Bu çalışmada modifiye sıvı diyet aracılığıyla prenatal ve postnatal etanol maruziyeti oluşturulan rat yavrularının serebral korteksindeki nörodejenerasyonun etkisini incelemeyi ve betain ve omega-3 takviyesinin koruyucu etkilerini göstermeyi amaçladık. Prenatal ve postnatal periyodda etanole maruz kalındığında yavrularda Fetal Alkol Sendromu (FAS) görülmektedir. Ratlar kontrol, etanol, etanol+omega-3, etanol+betain, etanol+betain+omega-3 şeklinde 5 gruba ayrıldı. Rat yavrularının serebral korteksindeki etanol indüksiyonuna bağlı değişiklerde betain ve omega-3 ün etkilerini incelemek amacıyla biyokimyasal olarak sitokrom c, kaspaz-3, kalpain, katepsin B ve L, DNA fragmantasyonu seviyeleri incelenmiş histolojik ve morfometrik bulgular elde edilmiştir. Etanol grubunda kaspaz-3, kalpain, katepsin B, sitokrom c seviyeleri kontrol grubu ile karşılaştırıldığında belirgin derecede artmıştır. Dahası, kaspaz-3 ve kalpain seviyeleri etanol+omega-3, etanol+betain, etanol+betain+omega-3 gruplarında etanol grubuyla karşılaştırıldığında azalmıştır. Aynı zamanda katepsin B düzeyleri etanol+betain grubunda kontrolden daha yüksektir. Etanol+betain+omega-3 grubunda katepsin B etanol ve etanol+betain gruplarıyla karşılaştırıldığında azalmıştır. Katepsin L ve DNA fragmantasyonunda istatistiksel olarak farklılık bulunamamıştır. Doku hasarı değerlendirmesi histolojik açıdan; kontrol, etanol+omega-3, etanol+betain, etanol+betain+omega-3 gruplarında hemoraji, PMNL, mikroglia etanol grubuyla karşılaştırıldığında istatistiksel olarak düşüktür. Aynı zamanda etanol+omega-3 ve kontrol gruplarında konjesyon ve nekroz etanol indüklü hasara göre azalış göstermiştir. Morfometrik analiz sonucu etanol alınımı etanol+omega-3 ve kontrol gruplarına göre nekrotik hücre sayısını artırmıştır. Sonuç olarak, postnatal etanol maruziyeti rat beyinlerinde nekrotik hücre ölümünü tetiklemektedir, omega-3 ve betain nörodejenerasyonu azaltmaktadır. Omega-3 ve betain özellikle FAS ın önlenmesinde, nörodejenerasyon açısından yararlı olabilir.

We aim to study effect of neurodegeneration on cerebral cortex of rat pups caused by prenatal and postnatal ethanol exposure with modified liquid diet, to illuminate protective effects of betaine and omega-3 supplementation. When ethanol is consumed during prenatal and postnatal periods, it may result in Fetal Alcohol Syndrome (FAS) in the offspring. Rats were divided into control, ethanol, ethanol+betaine, ethanol+omega- 3, ethanol+omega-3+betaine groups.
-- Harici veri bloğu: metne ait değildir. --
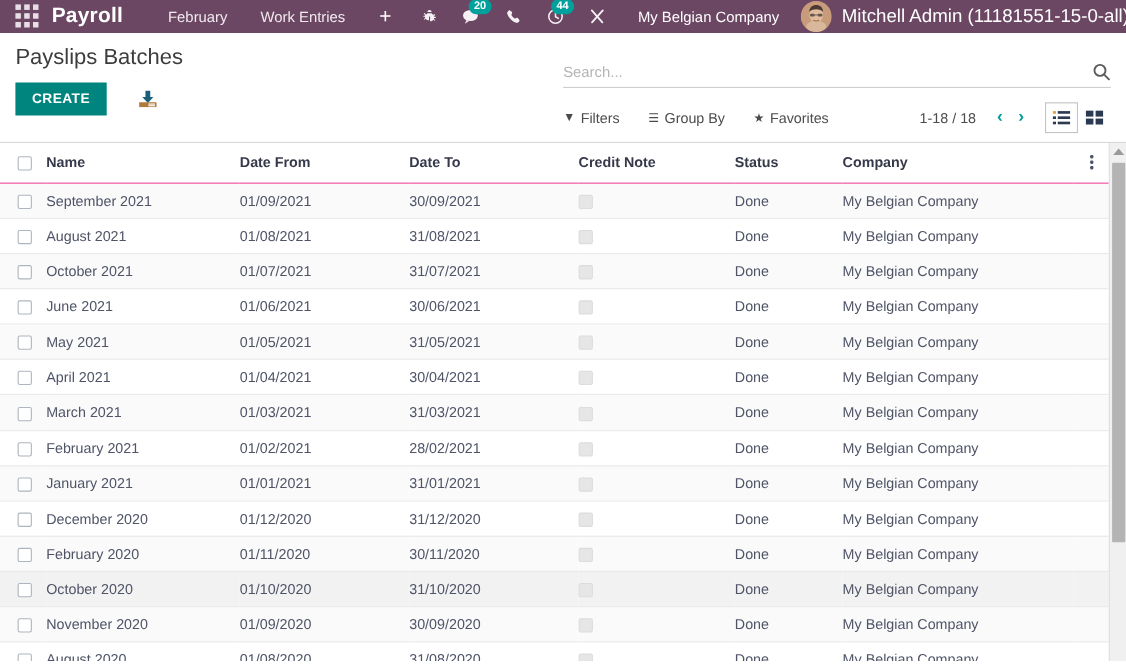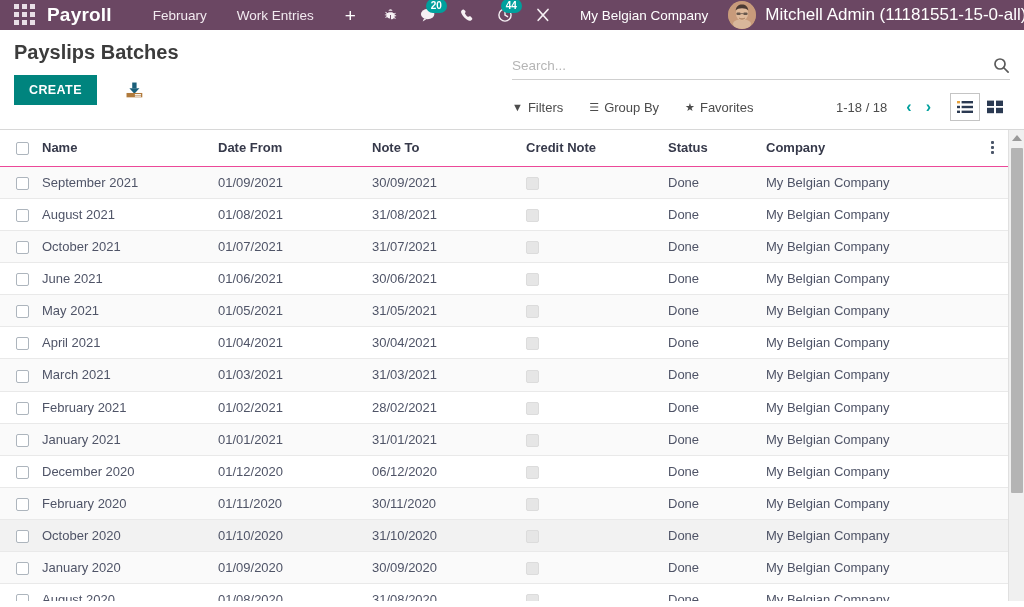"Payslips Batches" .page-title { font-weight: bold -> normal }
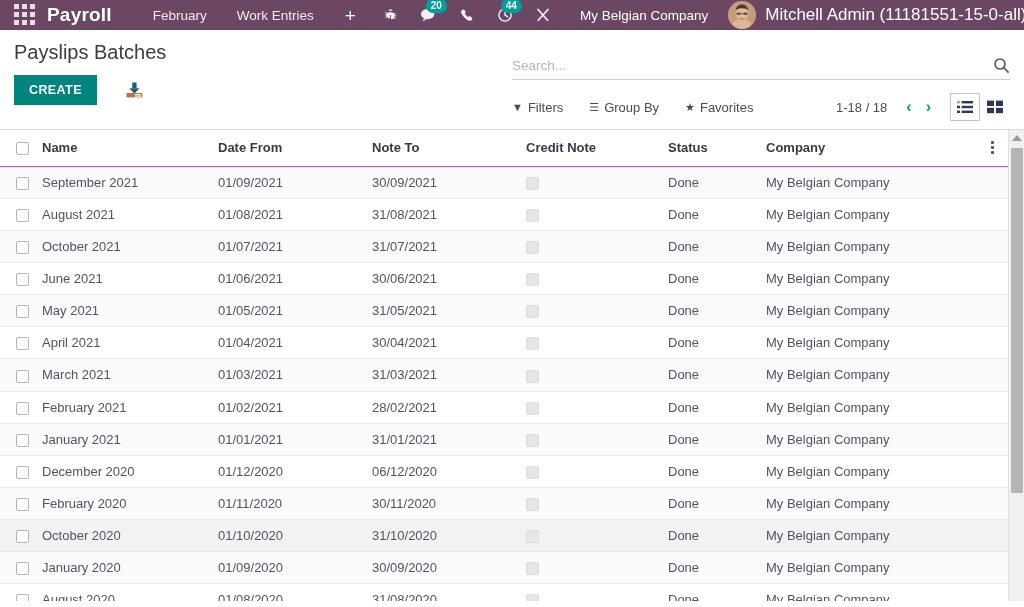"Note To" th.col-to { text: Note -> Date }
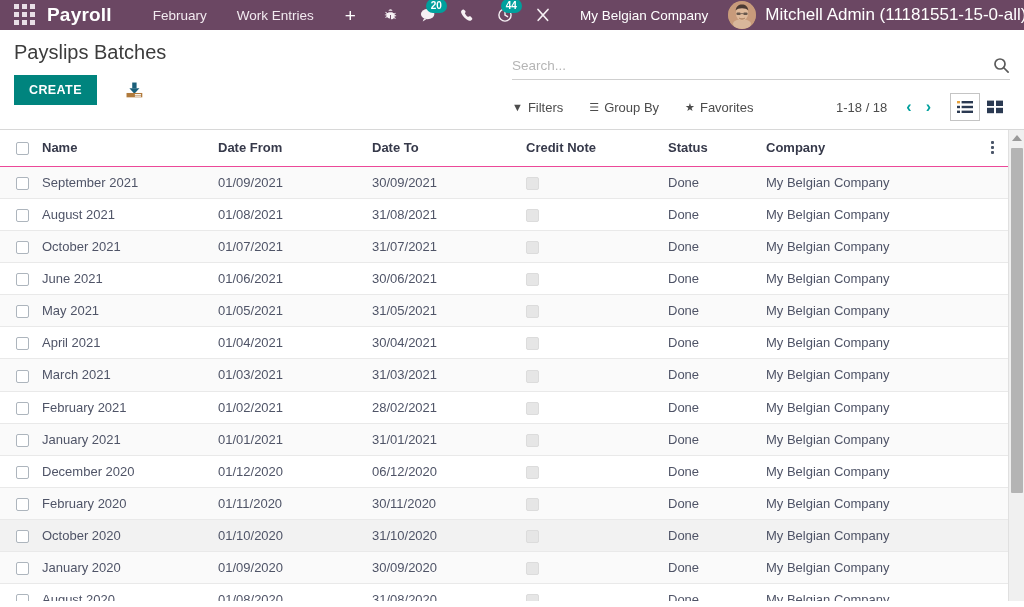"06/12/2020" td.col-to { text: 06/12/2020 -> 31/12/2020 }
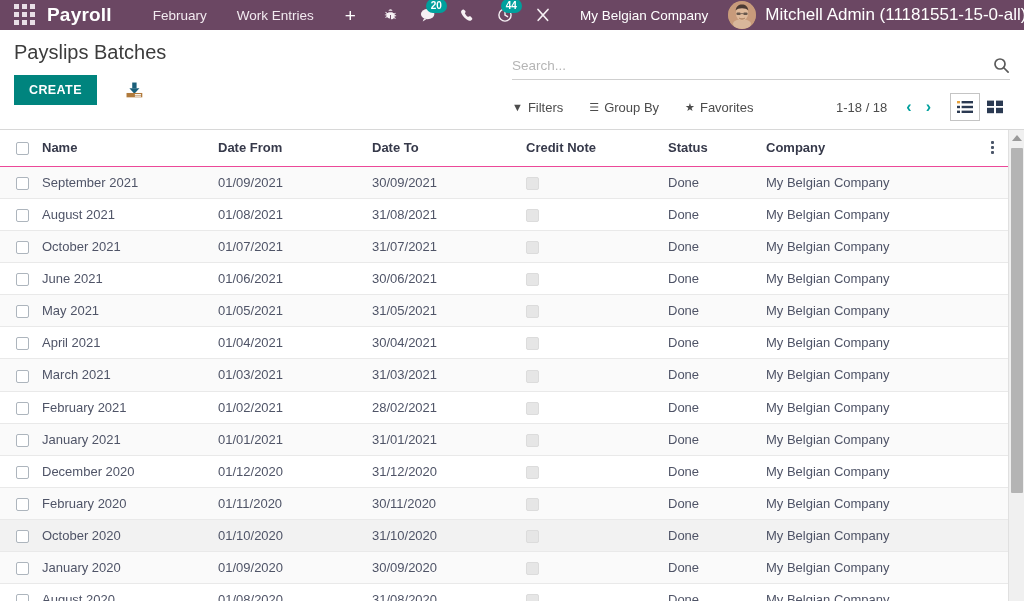"January 2020" td.col-name { text: January -> November }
The effect of betaine and omega-3 in response to ethanol-induced changes on cerebral cortex, by biochemical analyses cytochrome c, caspase-3, calpain, cathepsin B and L, DNA fragmentation levels, histological and morfometric methods were evaluated. Caspase-3, calpain, cathepsin B, cytochrome c levels in ethanol group were significantly higher than control group. Caspase-3, calpain levels were decreased in ethanol+betaine, ethanol+omega-3, ethanol+omega-3+betaine groups compared to ethanol group. Also cathepsin B in ethanol+betaine group was found to be significantly higher than control. Cathepsin B in ethanol+omega-3+betaine group was decreased compared to ethanol, ethanol+betaine groups. Cathepsin L, DNA fragmentation were found not statistically significant. As a result of histological examination of tissue damage, hemorrhage, PMNL, microglia in control, ethanol+betaine, ethanol+omega-3, ethanol+omega-3+betaine groups were decreased statistically significant compared to ethanol group. Congestion, necrosis ethanol+omega-3, control groups were decreased ethanol-induced damage. Result of morphometric examination showed that ethanol administration was increased necrotic cell number compared to ethanol+omega-3, control groups. In conclusion, we found that postnatal ethanol exposure is capable of triggering necrotic cell death in rat brains, omega-3 and betaine reduce neurodegeneration. Omega-3 and betaine may prove beneficial for neurodegeneration, particularly in preventing FAS.